Remarkably, Exxon has increased its annual dividend for over 40 consecutive years, solidifying its status as a resilient income generator within the S&P 500. The company boasts one of the strongest balance sheets in the energy sector, ending 2025 with a net debt-to-capital ratio of just 11%. Exxon’s focus on reducing its cost structure has lowered its break-even point to the mid-$30 per barrel range. This means the company can remain profitable even if oil prices decline from their current levels.

In times of downturn, smaller energy producers often resort to cutbacks, equity issues, or incurring debt to maintain operations. In contrast, Exxon has the capacity to navigate downturns adeptly, with the flexibility to acquire assets or ramp up buybacks when competitors scale back. This characteristic positions Exxon as a defensive stock in the energy sector; it offers stability rather than maximizing upside, making it a reliable investment that continues to generate substantial cash flow amid market fluctuations.

Another notable energy stock is TotalEnergies, known for its strong cash flow and diversified business model.
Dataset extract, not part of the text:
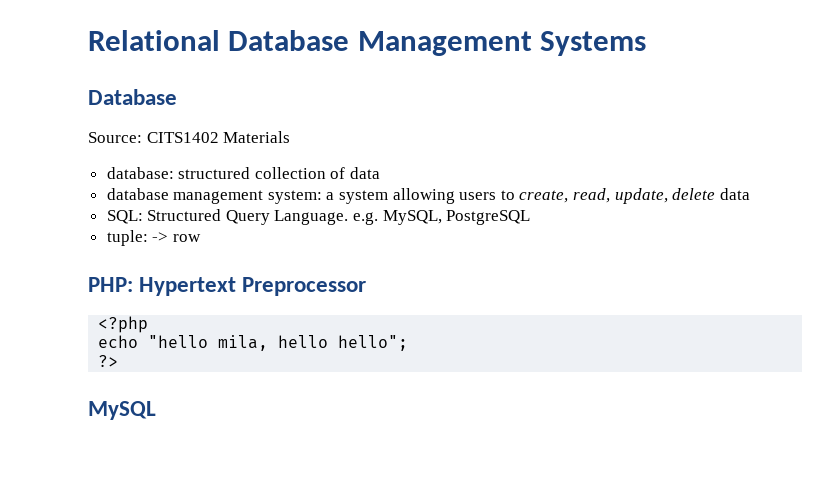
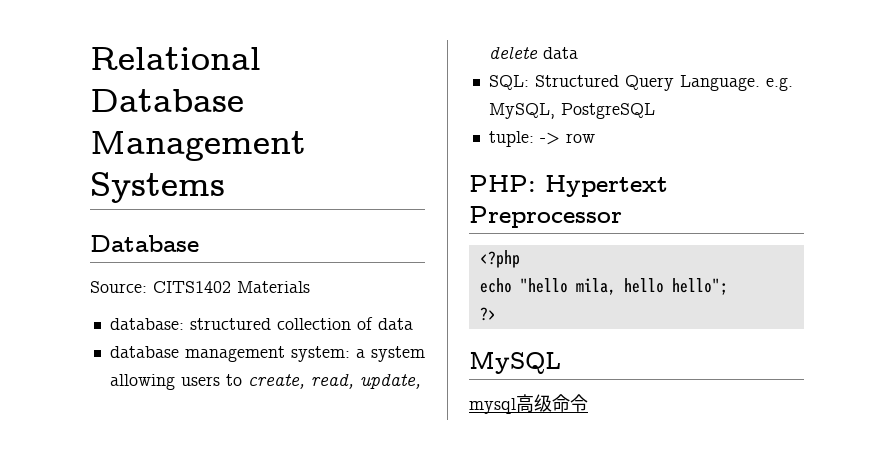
+ mysql高级命令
Trading at a discount compared to its American counterparts, TotalEnergies still presents competitive and, in some cases, superior underlying metrics. In 2025, the company produced around $27.8 billion in operating cash flow, showcasing the resilience of its business model amid fluctuating oil prices. With a dividend of about 3.40 euros per share and stock buybacks totaling approximately $7.5 billion, TotalEnergies’ total shareholder yield, which includes both dividends and buybacks, often approaches the high single digits.

TotalEnergies operates on a hybrid model that includes hydrocarbon production as a primary revenue driver, while also expanding its liquefied natural gas (LNG) and power segments. In 2025, LNG sales reached 43.9 million tons, power generation increased to 48.1 terawatt-hours (TWh), and renewable capacity expanded to over 34 gigawatts. These ventures are becoming significant contributors to the company’s future cash flow.

Given its strong integrated LNG portfolio, low-cost upstream asset base, and burgeoning renewable energy projects, TotalEnergies may command a valuation premium compared to its historical levels. However, the stock’s elevated price-to-book ratio also reflects the current favorable sentiment in the energy sector and its robust cash generation, meaning this premium could diminish quickly if oil and natural gas prices experience a sharp decline.

In summary, both ExxonMobil and TotalEnergies exemplify solid investments in the energy sector, providing investors with the cash flow stability and asset backing that are essential in this climate of uncertainty.